🤖 AI Summary
To address the labor-intensive, error-prone, and maintenance-challenging nature of manually authoring RESTful API specifications (e.g., OpenAPI), this paper proposes the first large language model (LLM)-based approach for automatic OpenAPI specification generation. Unlike prior methods, it requires neither comprehensive code annotations nor structured code representations; instead, it jointly leverages code understanding, RESTful semantic parsing, and structured text generation to directly infer accurate and complete interface descriptions from raw source code. Crucially, the method is robust to real-world development imperfections—such as incomplete implementations and missing comments—without requiring manual intervention. Evaluated on 20 real-world API projects, our approach achieves an average 48.85% improvement in coverage of developer-omitted entities compared to state-of-the-art tools, demonstrating substantial gains in both accuracy and practical applicability.
📝 Abstract
REpresentation State Transfer (REST) is an architectural style for designing web applications that enable scalable, stateless communication between clients and servers via common HTTP techniques.

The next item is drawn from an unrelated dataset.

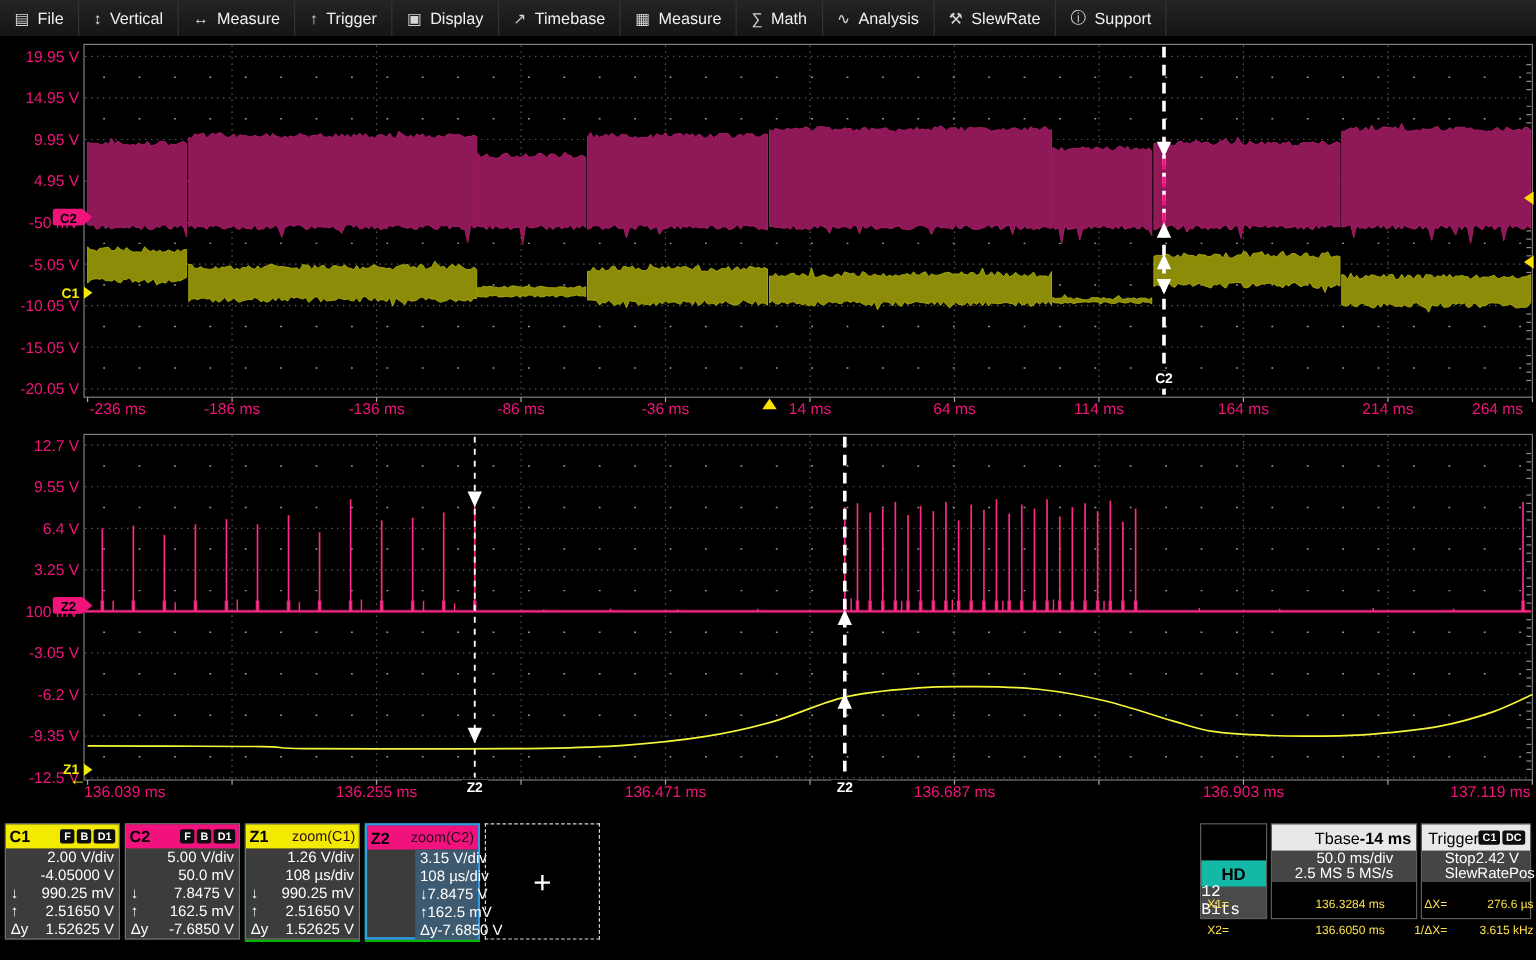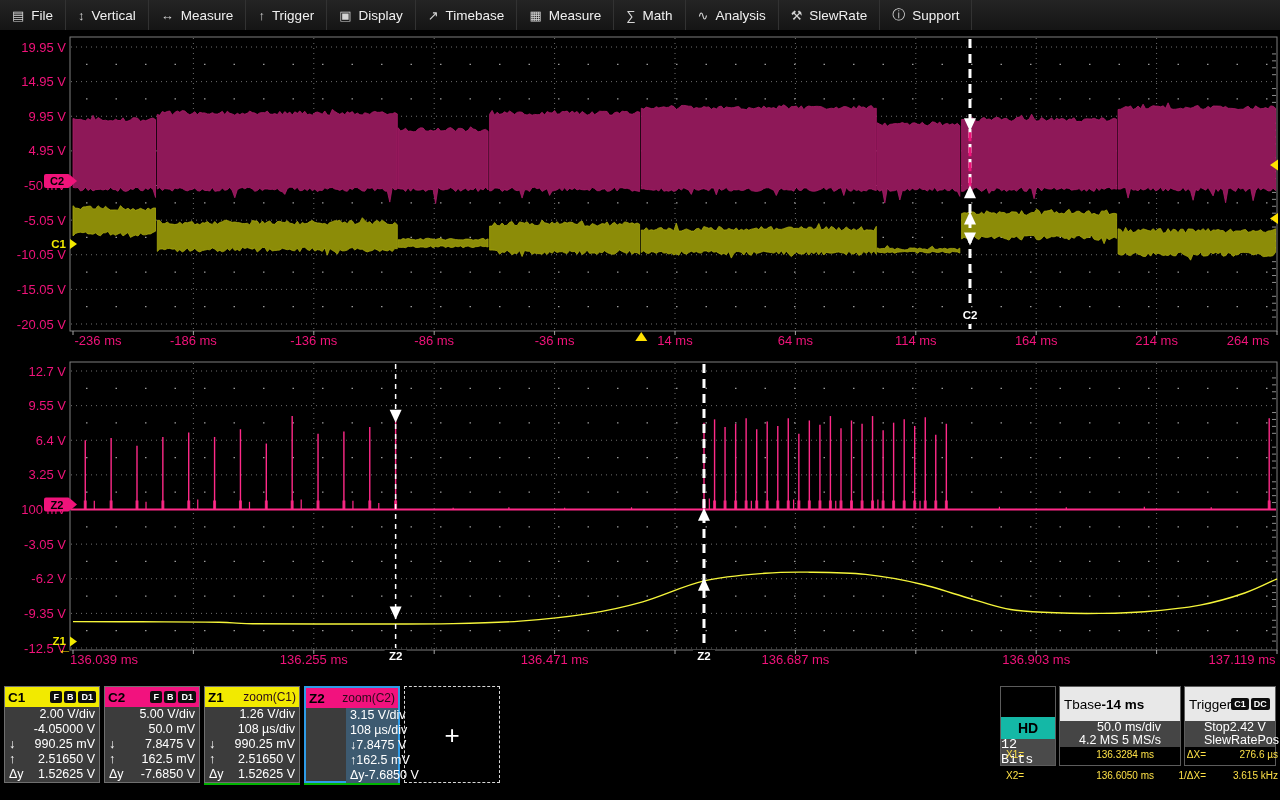"Tbase" .box-head { height: 34px -> 22px; justify-content: flex-start -> flex-end }
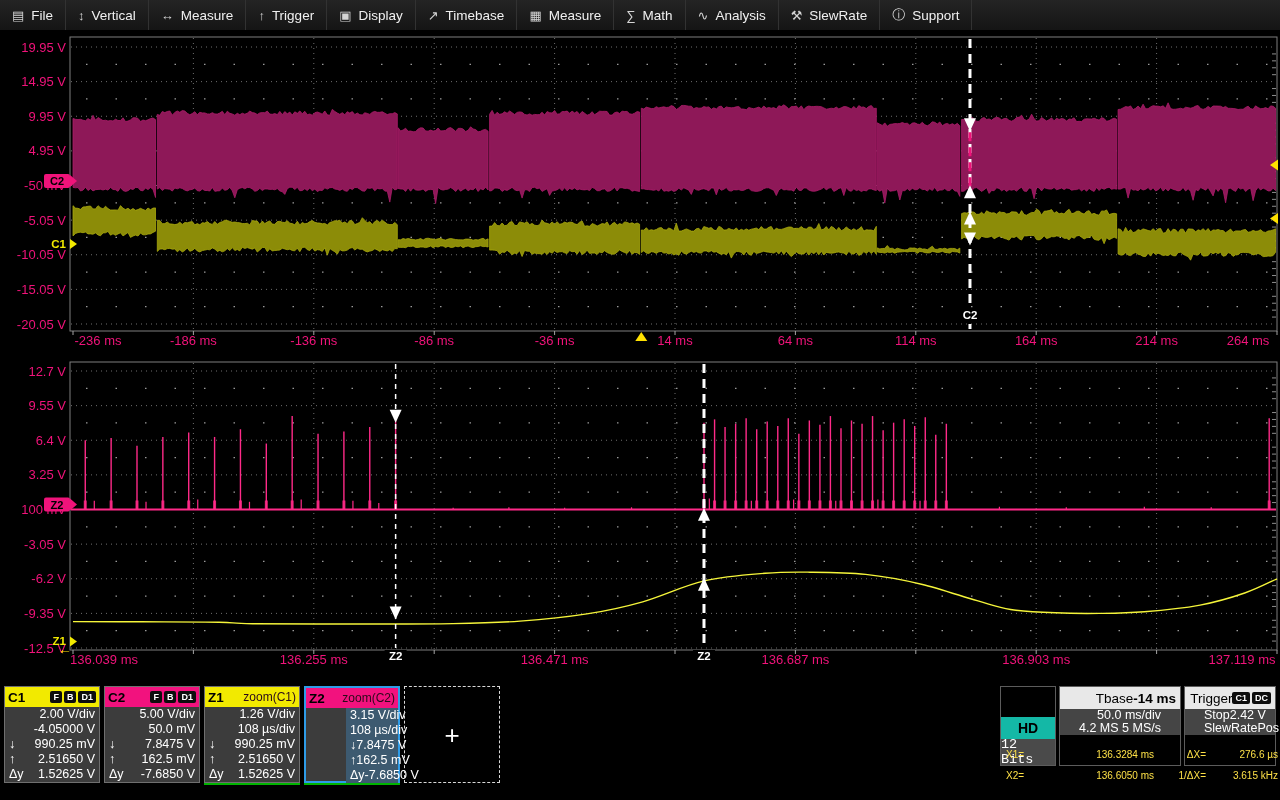"4.2 MS" span { text: 4.2 -> 2.5 }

Web APIs that employ the REST style are known as RESTful (or REST) APIs. When using or testing a RESTful API, developers may need to employ its specification, which is often defined by open-source standards such as the OpenAPI Specification (OAS). However, it can be very time-consuming and error-prone to write and update these specifications, which may negatively impact the use of RESTful APIs, especially when the software requirements change. Many tools and methods have been proposed to solve this problem, such as Respector and Swagger Core. OAS generation can be regarded as a common text-generation task that creates a formal description of API endpoints derived from the source code. A potential solution for this may involve using Large Language Models (LLMs), which have strong capabilities in both code understanding and text generation. Motivated by this, we propose a novel approach for generating the OASs of RESTful APIs using LLMs: LLM-based RESTful API-Specification Generation (LRASGen). To the best of our knowledge, this is the first use of LLMs and API source code to generate OASs for RESTful APIs. Compared with existing tools and methods, LRASGen can generate the OASs, even when the implementation is incomplete (with partial code, and/or missing annotations/comments, etc.). To evaluate the LRASGen performance, we conducted a series of empirical studies on 20 real-world RESTful APIs. The results show that two LLMs (GPT-4o mini and DeepSeek V3) can both support LARSGen to generate accurate specifications, and LRASGen-generated specifications cover an average of 48.85% more missed entities than the developer-provided specifications.